WORK INSTRUCTIONS: A copy is needed of each line in the records that has the word "cuckoo".

RECORDS FOR THE TASK:
◇ ◇ ◇ ◇

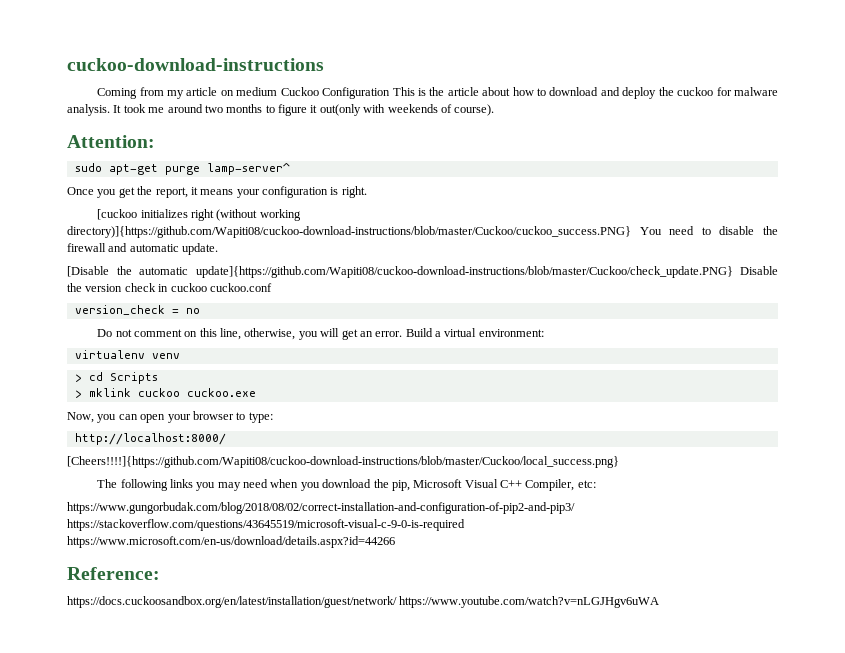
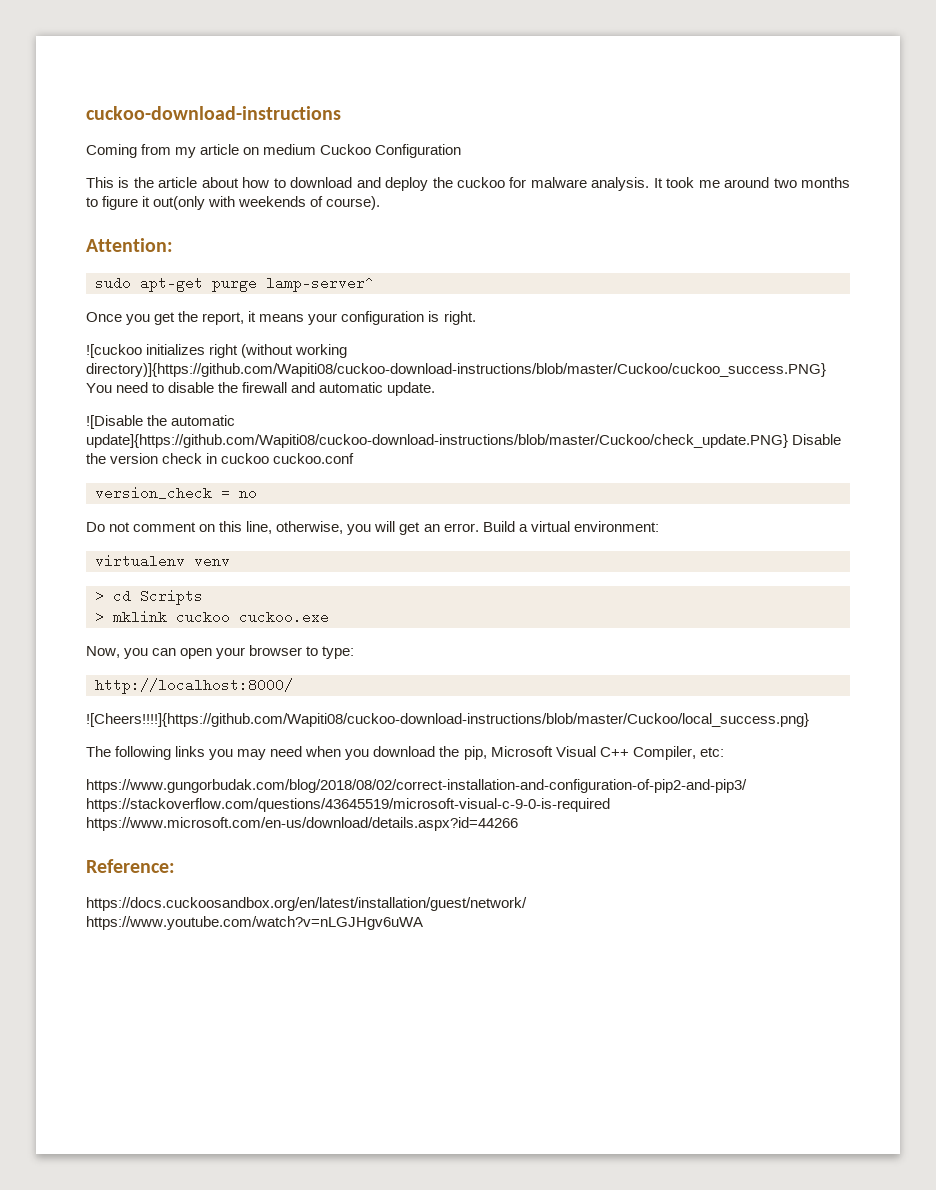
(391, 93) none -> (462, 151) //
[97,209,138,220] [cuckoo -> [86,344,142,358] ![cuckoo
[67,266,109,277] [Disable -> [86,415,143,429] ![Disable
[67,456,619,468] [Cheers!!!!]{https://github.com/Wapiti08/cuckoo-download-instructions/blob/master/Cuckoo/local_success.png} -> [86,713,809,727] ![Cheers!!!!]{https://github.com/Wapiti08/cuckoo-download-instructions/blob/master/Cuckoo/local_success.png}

◇ ◇ ◇ ◇

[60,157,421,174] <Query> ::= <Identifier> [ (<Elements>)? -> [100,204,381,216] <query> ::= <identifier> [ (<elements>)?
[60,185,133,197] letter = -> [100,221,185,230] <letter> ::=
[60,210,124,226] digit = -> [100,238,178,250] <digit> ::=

◇ ◇ ◇ ◇

EXERCISE RESPONSE:
[97,209,138,220] [cuckoo -> [86,344,142,358] ![cuckoo
[67,456,619,468] [Cheers!!!!]{https://github.com/Wapiti08/cuckoo-download-instructions/blob/master/Cuckoo/local_success.png} -> [86,713,809,727] ![Cheers!!!!]{https://github.com/Wapiti08/cuckoo-download-instructions/blob/master/Cuckoo/local_success.png}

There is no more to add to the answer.